--- Supplied information Enclosed Below ---

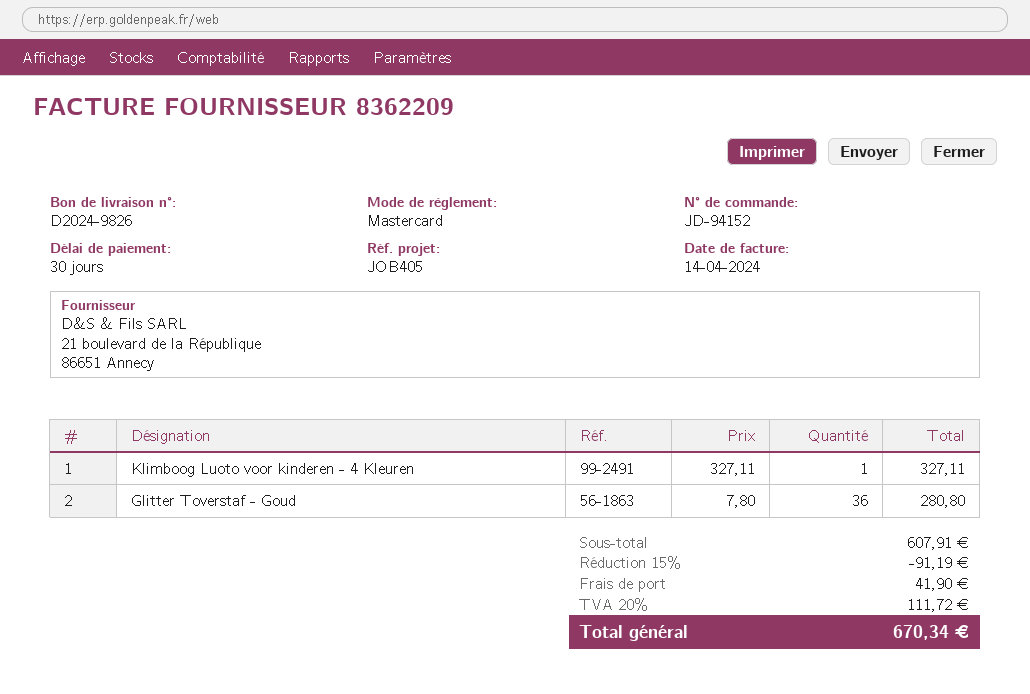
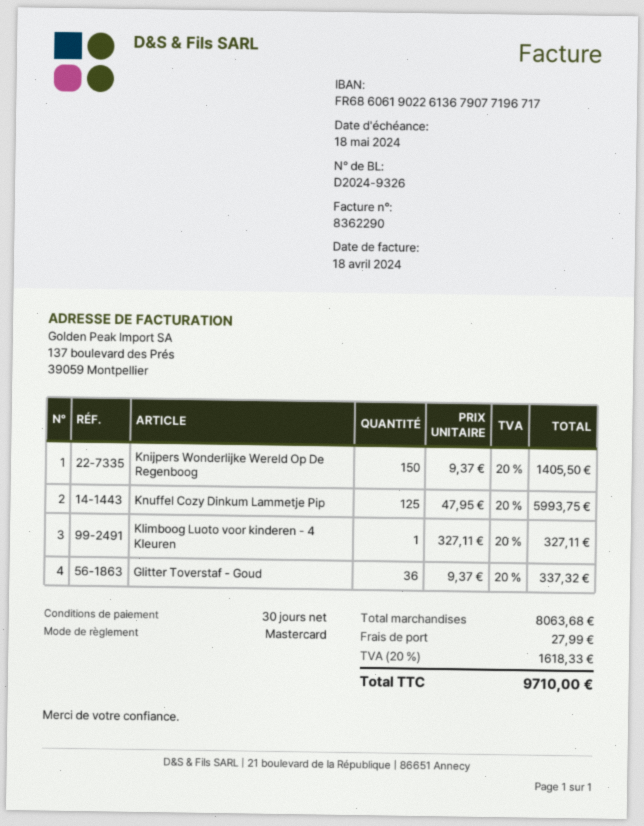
delivery note number: D2024-9826 -> D2024-9326
invoice number: 8362209 -> 8362290
invoice date: 2024-04-14 -> 2024-04-18
Glitter Toverstaf - Goud: 36 x 7.80 = 280.80 -> 36 x 9.37 = 337.32
Knijpers Wonderlijke Wereld Op De Regenboog: none -> 150 x 9.37 = 1405.50
Knuffel Cozy Dinkum Lammetje Pip: none -> 125 x 47.95 = 5993.75
subtotal: 607.91 -> 8063.68
discount: 15% = 91.19 -> none
shipping: 41.90 -> 27.99
tax: 20% = 111.72 -> 20% = 1618.33
total: 670.34 -> 9710.00

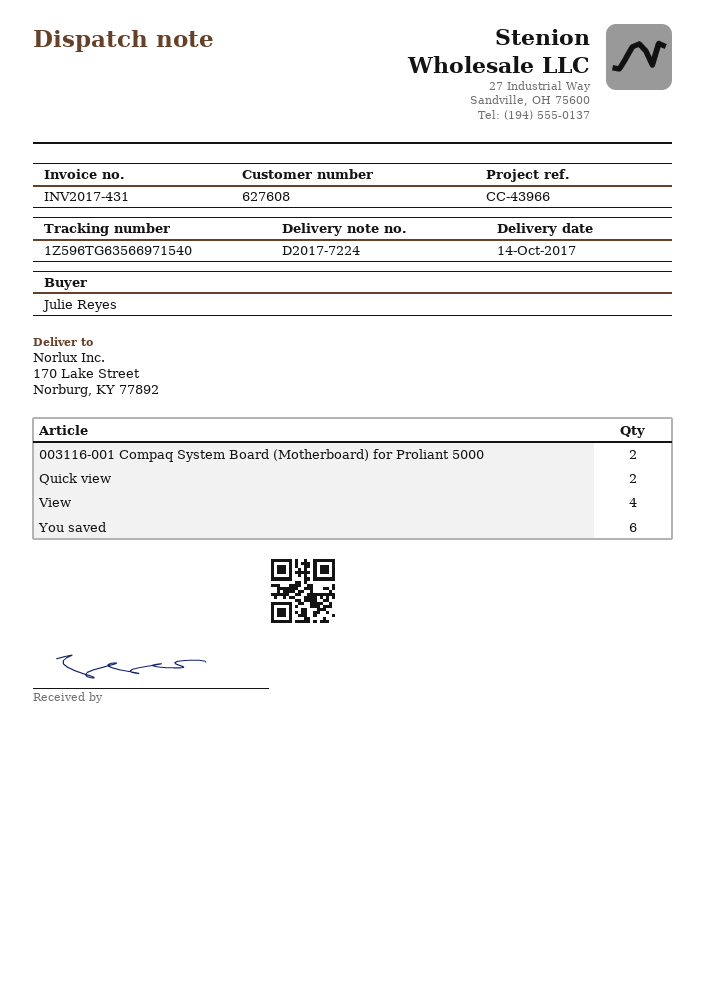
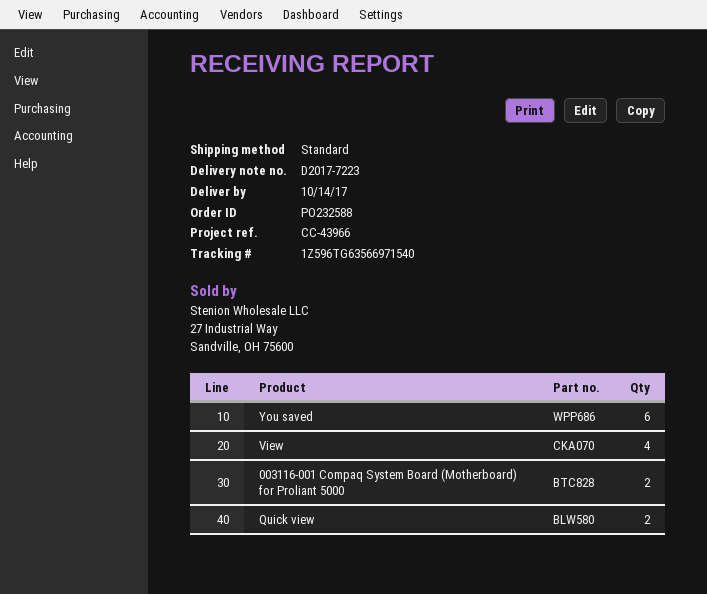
delivery note number: D2017-7224 -> D2017-7223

--- End of Enclosed Supplied information ---

● Task
Your task is to return each line of the data above that contains the string "invoice".

● Response to this task
invoice number: 8362209 -> 8362290
invoice date: 2024-04-14 -> 2024-04-18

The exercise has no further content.